EXERCISE INSTRUCTIONS:
Transcribe the entries below exactly, starting with the line that has "total: 488.72 -> 344.39" and stopping after the line that has "tax: 6% = 276.45 -> 6% = 273.78"; no pictures belong in the copy.

__________

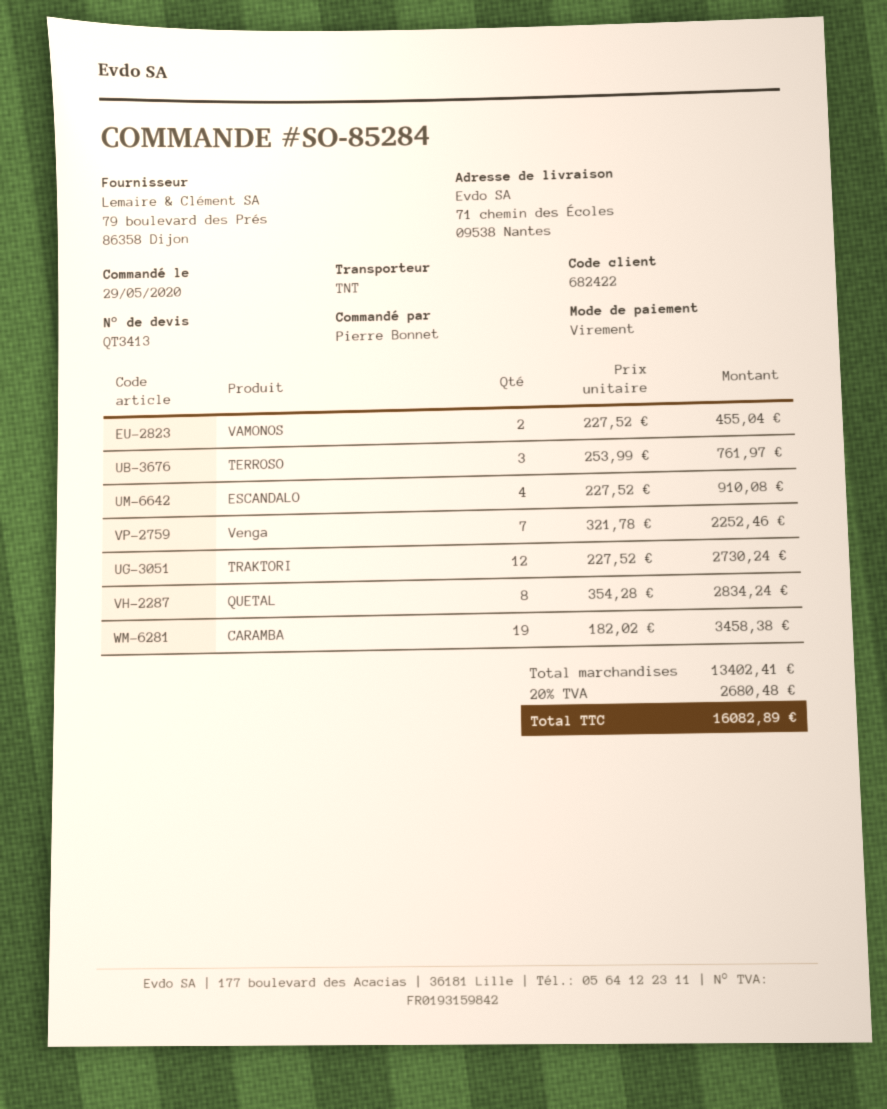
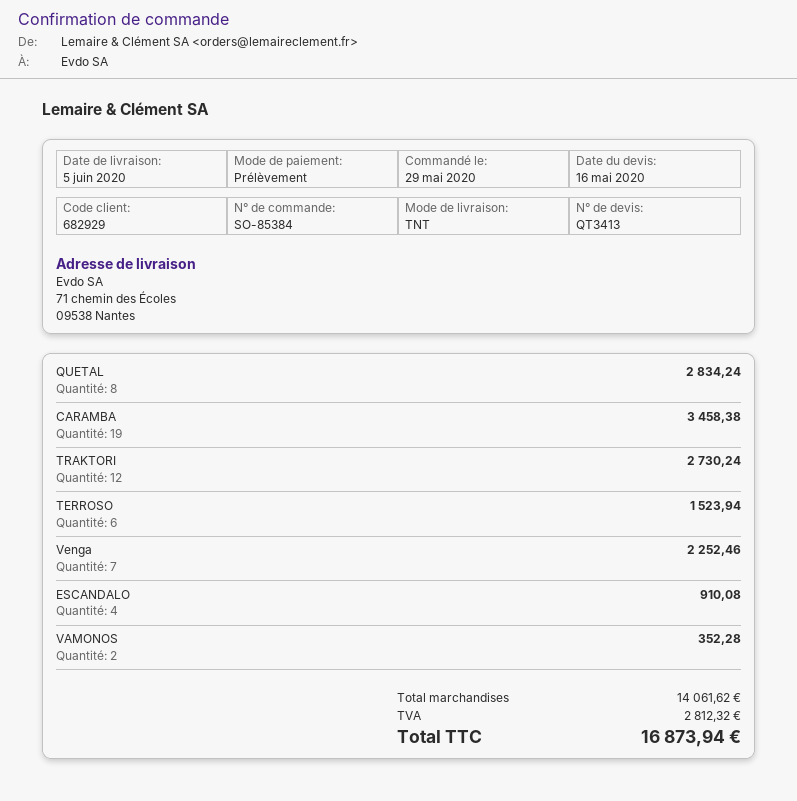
order number: SO-85284 -> SO-85384
customer number: 682422 -> 682929
payment method: bank transfer -> direct debit
VAMONOS: 2 for 455.04 -> 2 for 352.28
TERROSO: 3 for 761.97 -> 6 for 1523.94
subtotal: 13402.41 -> 14061.62
tax: 2680.48 -> 2812.32
total: 16082.89 -> 16873.94

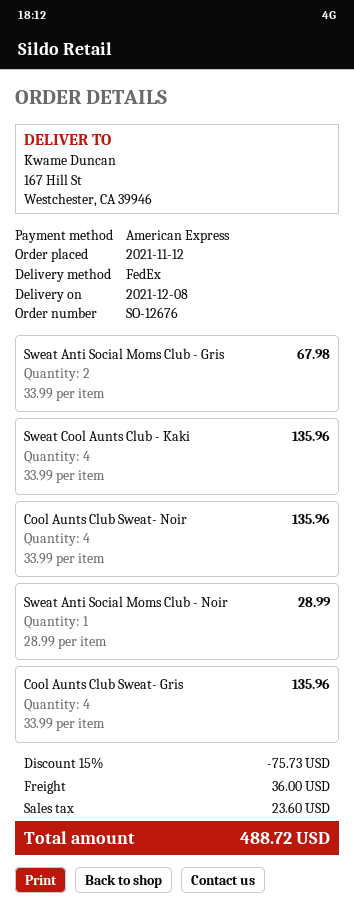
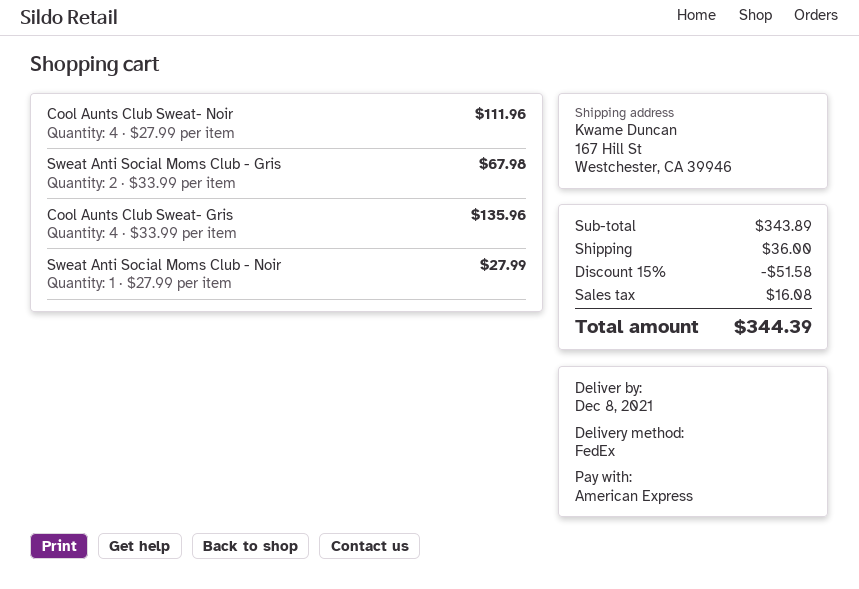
Sweat Cool Aunts Club - Kaki: 4 x 33.99 = 135.96 -> none
Cool Aunts Club Sweat- Noir: 4 x 33.99 = 135.96 -> 4 x 27.99 = 111.96
Sweat Anti Social Moms Club - Noir: 1 x 28.99 = 28.99 -> 1 x 27.99 = 27.99
discount: 15% = 75.73 -> 15% = 51.58
tax: 23.60 -> 16.08
total: 488.72 -> 344.39

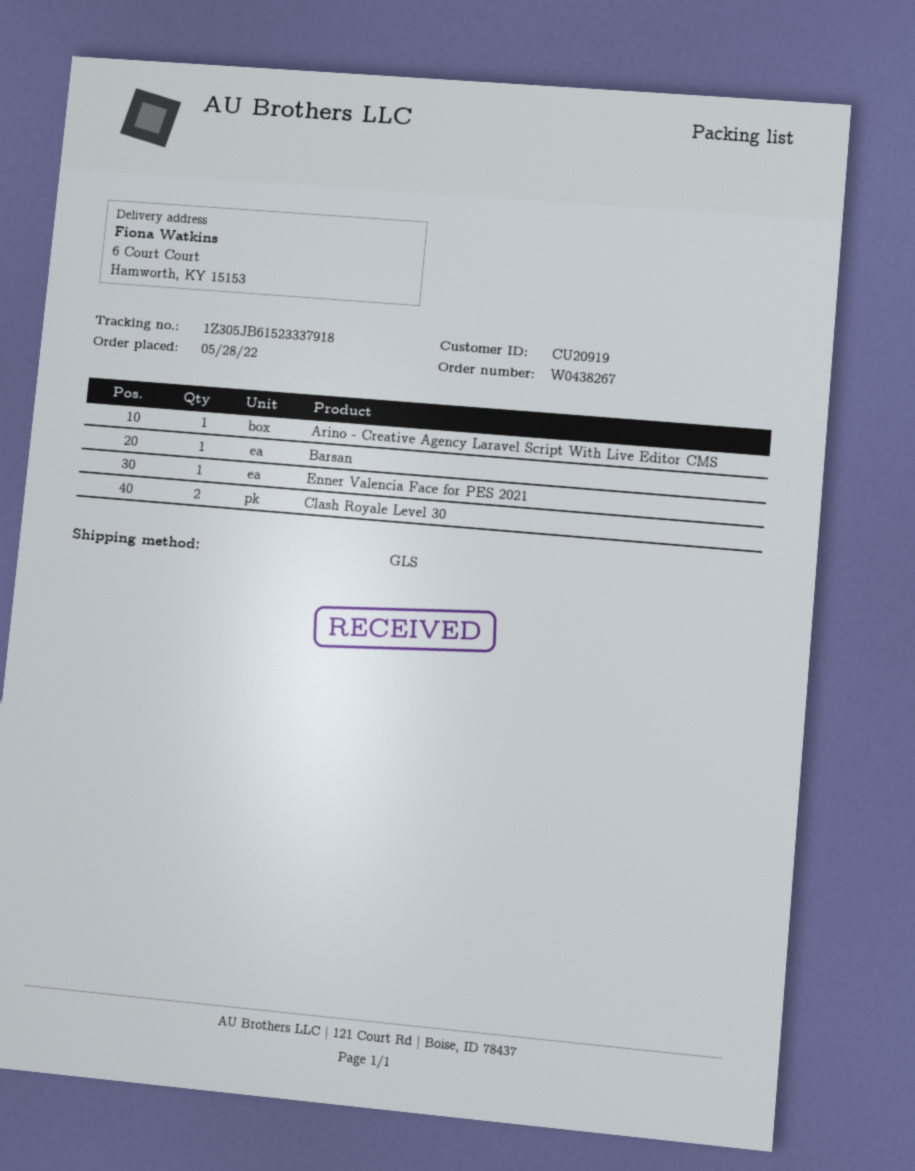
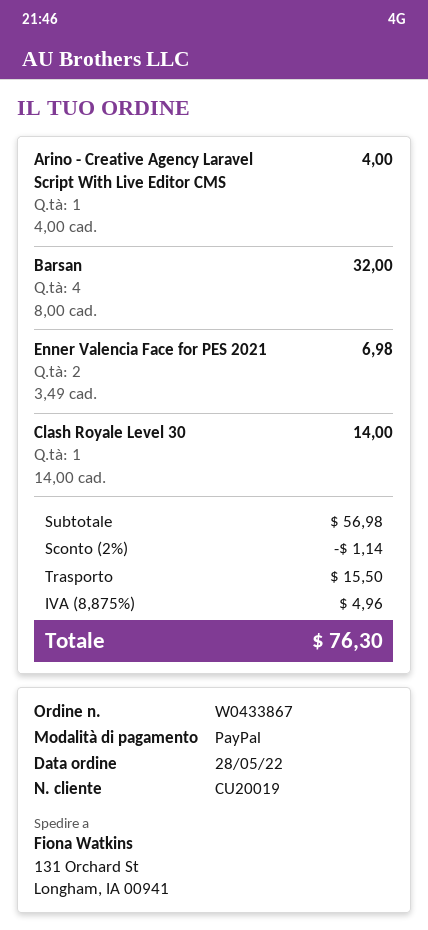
order number: W0438267 -> W0433867
customer number: CU20919 -> CU20019
ship to: 6 Court Court, Hamworth, KY 15153 -> 131 Orchard St, Longham, IA 00941
Barsan: 1 -> 4
Enner Valencia Face for PES 2021: 1 -> 2
Clash Royale Level 30: 2 -> 1

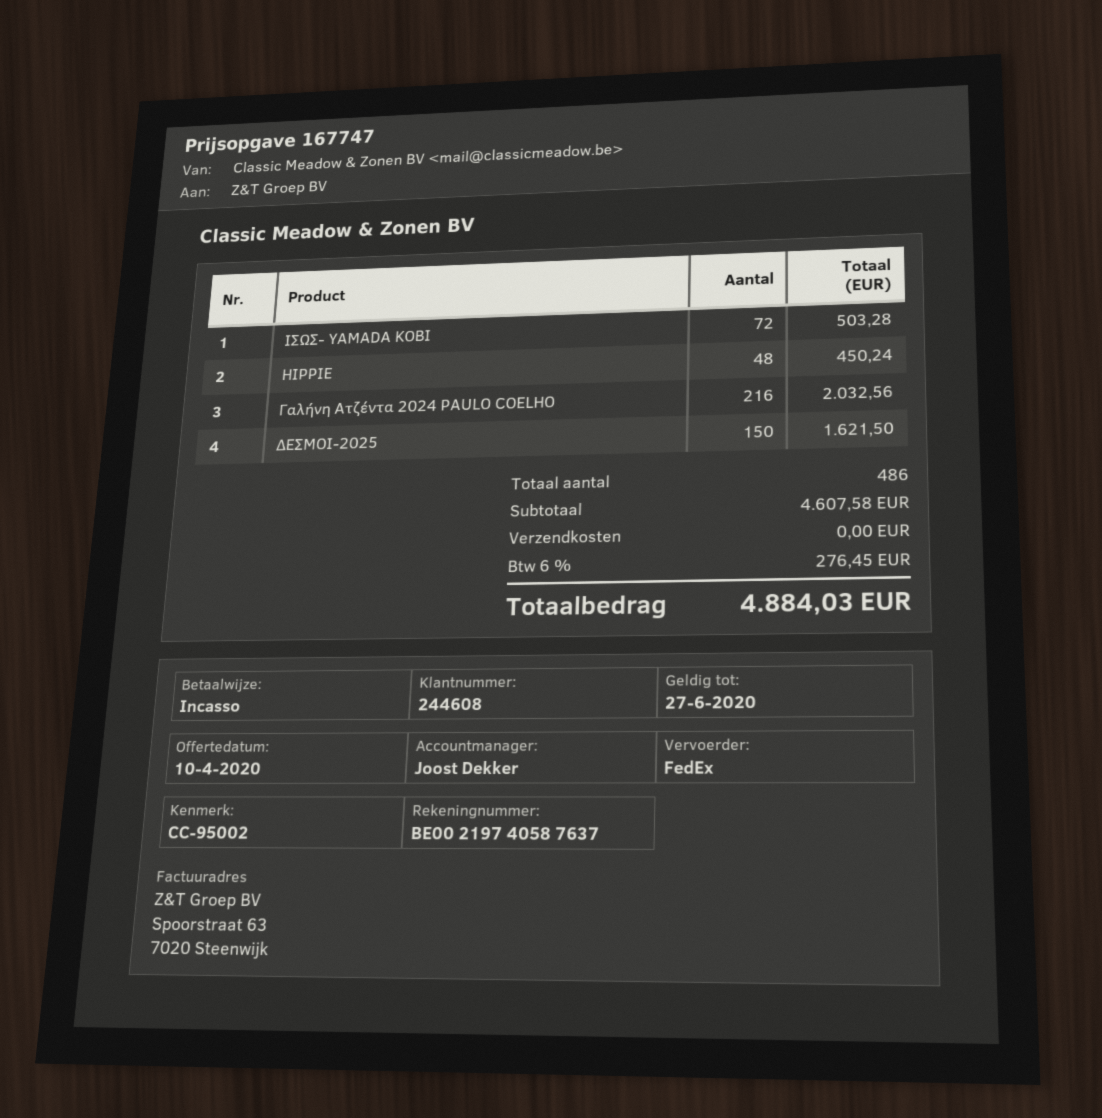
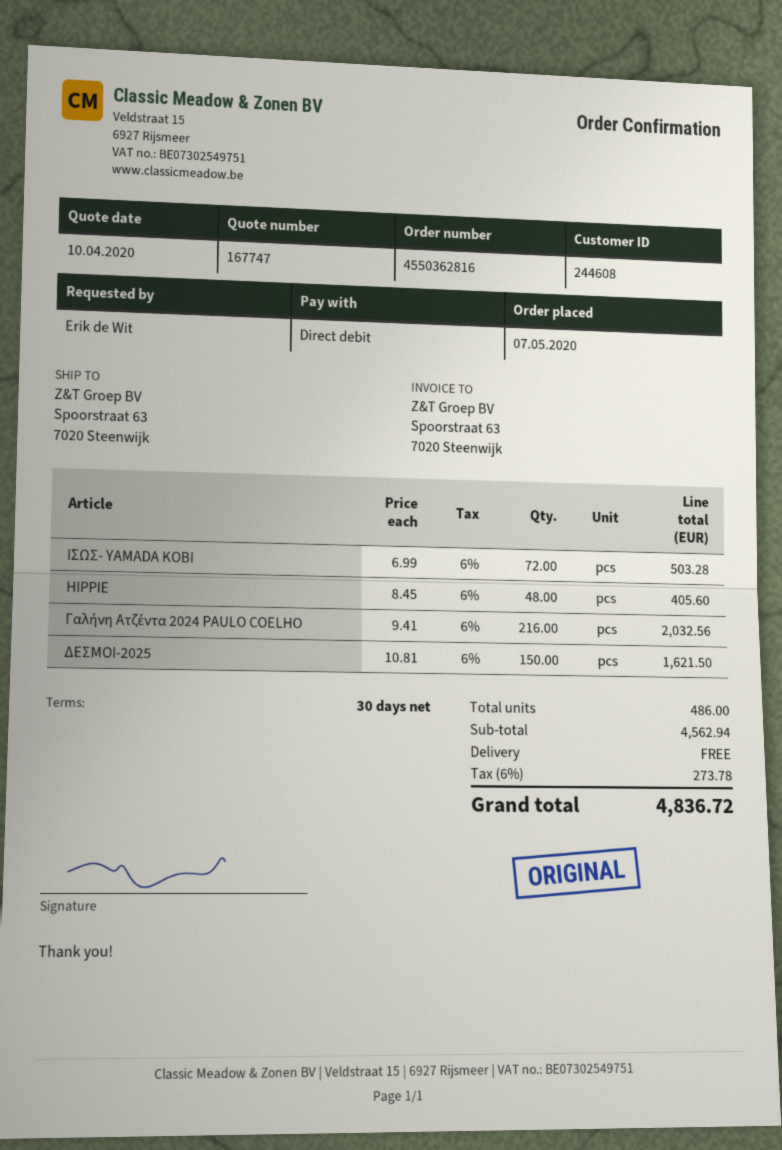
HIPPIE: 48 for 450.24 -> 48 for 405.60
subtotal: 4607.58 -> 4562.94
tax: 6% = 276.45 -> 6% = 273.78
total: 4884.03 -> 4836.72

__________

ANSWER TO THE EXERCISE:
total: 488.72 -> 344.39

order number: W0438267 -> W0433867
customer number: CU20919 -> CU20019
ship to: 6 Court Court, Hamworth, KY 15153 -> 131 Orchard St, Longham, IA 00941
Barsan: 1 -> 4
Enner Valencia Face for PES 2021: 1 -> 2
Clash Royale Level 30: 2 -> 1

HIPPIE: 48 for 450.24 -> 48 for 405.60
subtotal: 4607.58 -> 4562.94
tax: 6% = 276.45 -> 6% = 273.78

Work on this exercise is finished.